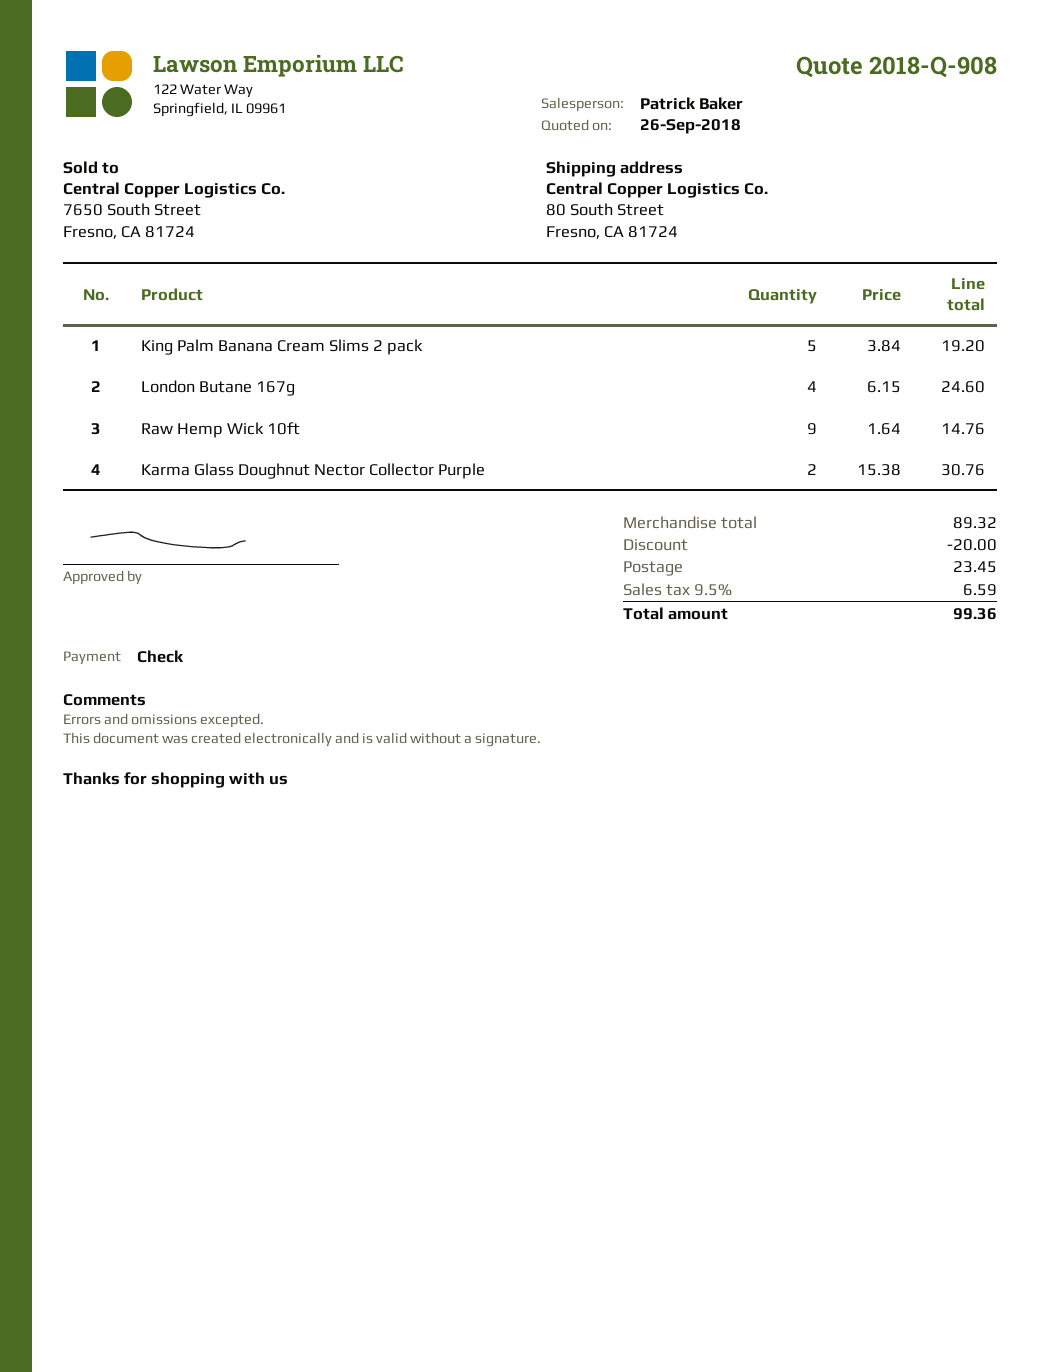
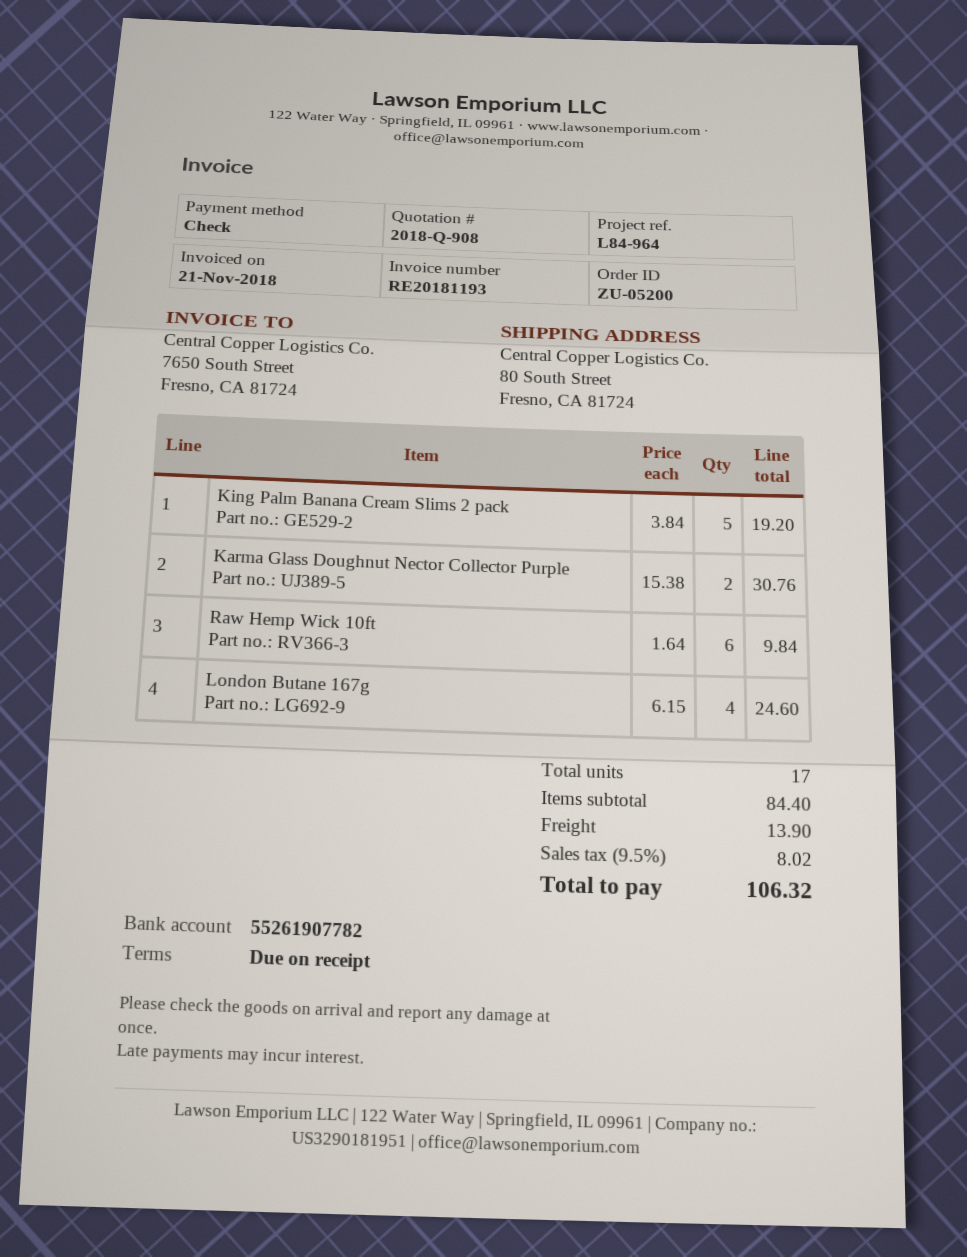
Raw Hemp Wick 10ft: 9 x 1.64 = 14.76 -> 6 x 1.64 = 9.84
subtotal: 89.32 -> 84.40
discount: 20.00 -> none
shipping: 23.45 -> 13.90
tax: 9.5% = 6.59 -> 9.5% = 8.02
total: 99.36 -> 106.32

(WORK ITEM): When copying, output the data exactly and leave out the pictures.

(RESULT FOR THIS TASK):
Raw Hemp Wick 10ft: 9 x 1.64 = 14.76 -> 6 x 1.64 = 9.84
subtotal: 89.32 -> 84.40
discount: 20.00 -> none
shipping: 23.45 -> 13.90
tax: 9.5% = 6.59 -> 9.5% = 8.02
total: 99.36 -> 106.32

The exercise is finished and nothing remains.